Your goal: An exact copy of all the entries is needed, with no images in it.

[Change detection data]
##############################

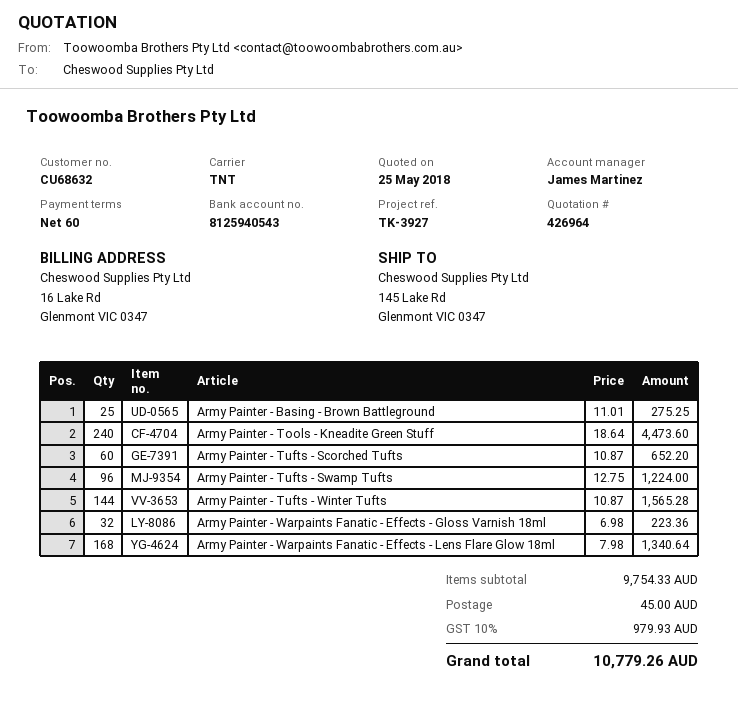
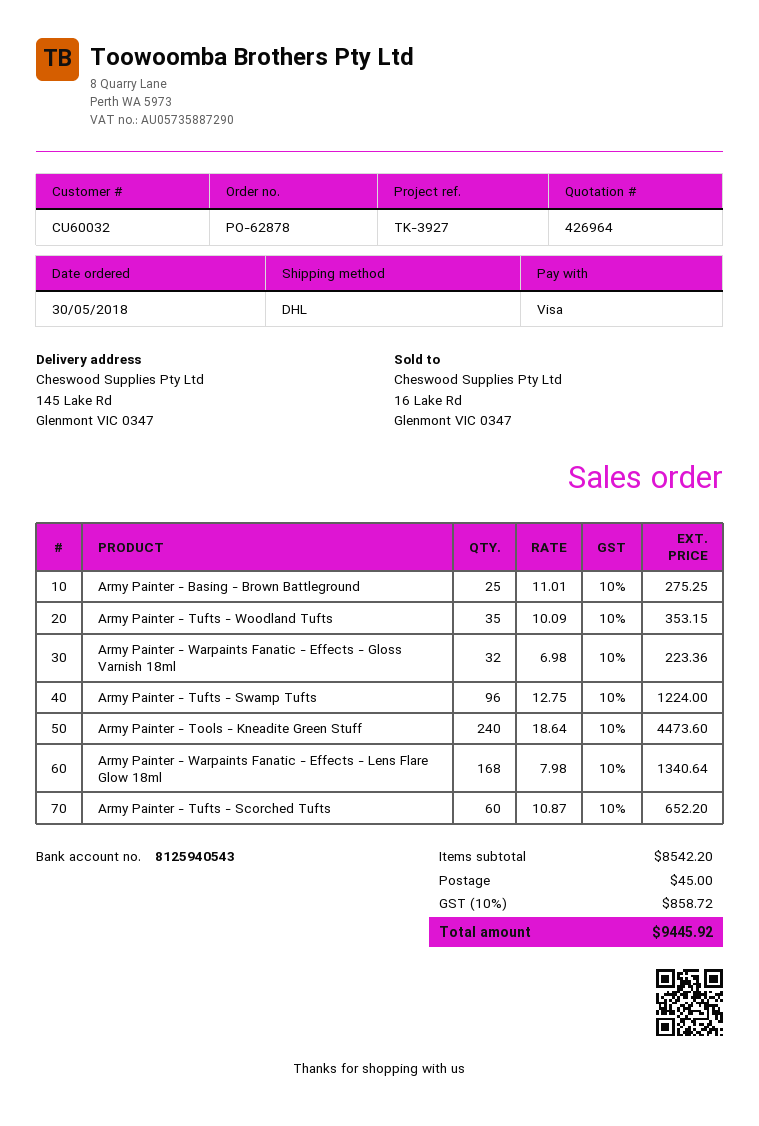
customer number: CU68632 -> CU60032
shipping method: TNT -> DHL
Army Painter - Tufts - Winter Tufts: 144 x 10.87 = 1565.28 -> none
Army Painter - Tufts - Woodland Tufts: none -> 35 x 10.09 = 353.15
subtotal: 9754.33 -> 8542.20
tax: 10% = 979.93 -> 10% = 858.72
total: 10779.26 -> 9445.92

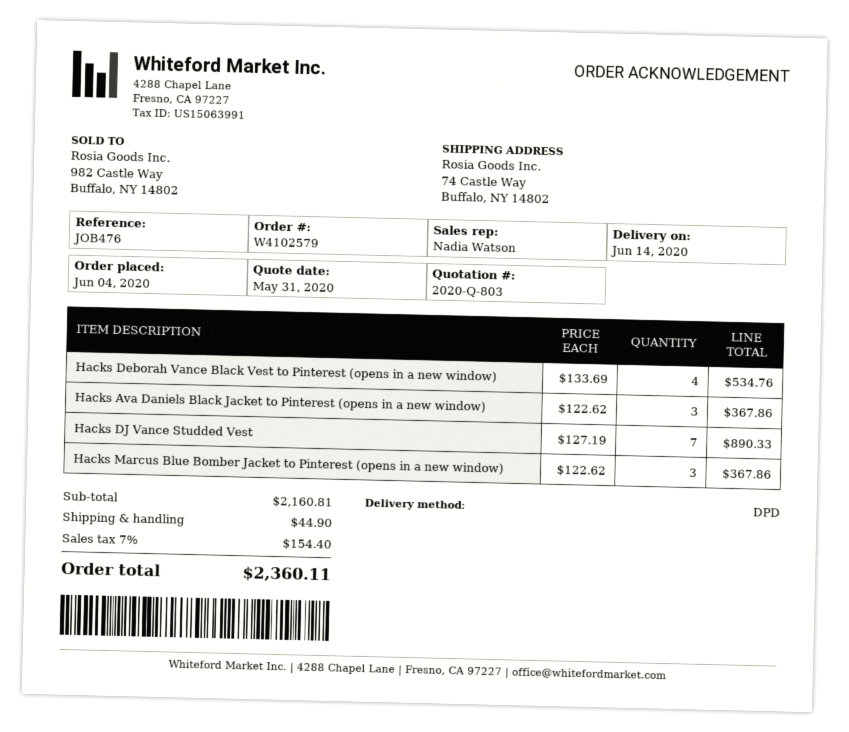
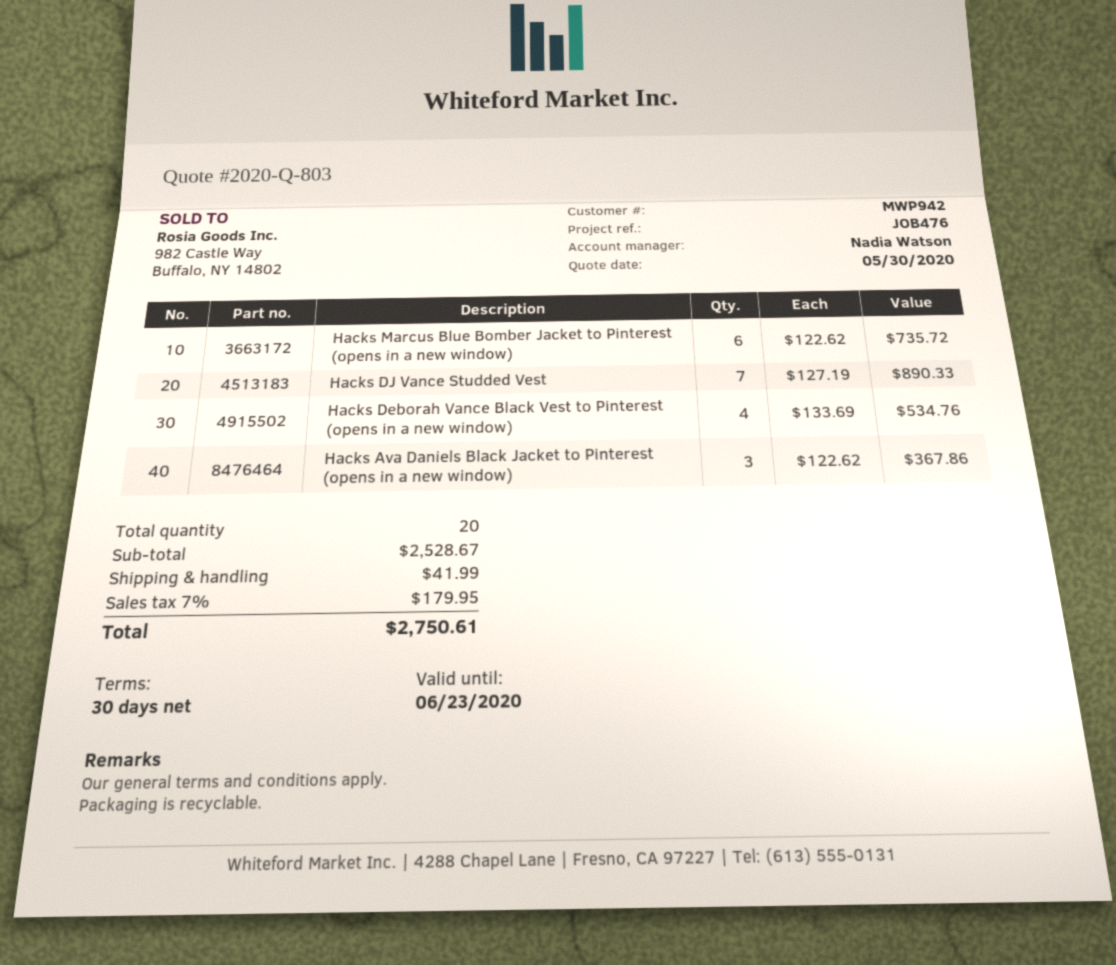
quote date: 2020-05-31 -> 2020-05-30
Hacks Marcus Blue Bomber Jacket to Pinterest (opens in a new window): 3 x 122.62 = 367.86 -> 6 x 122.62 = 735.72
subtotal: 2160.81 -> 2528.67
shipping: 44.90 -> 41.99
tax: 7% = 154.40 -> 7% = 179.95
total: 2360.11 -> 2750.61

##############################

Problem solution:
customer number: CU68632 -> CU60032
shipping method: TNT -> DHL
Army Painter - Tufts - Winter Tufts: 144 x 10.87 = 1565.28 -> none
Army Painter - Tufts - Woodland Tufts: none -> 35 x 10.09 = 353.15
subtotal: 9754.33 -> 8542.20
tax: 10% = 979.93 -> 10% = 858.72
total: 10779.26 -> 9445.92

quote date: 2020-05-31 -> 2020-05-30
Hacks Marcus Blue Bomber Jacket to Pinterest (opens in a new window): 3 x 122.62 = 367.86 -> 6 x 122.62 = 735.72
subtotal: 2160.81 -> 2528.67
shipping: 44.90 -> 41.99
tax: 7% = 154.40 -> 7% = 179.95
total: 2360.11 -> 2750.61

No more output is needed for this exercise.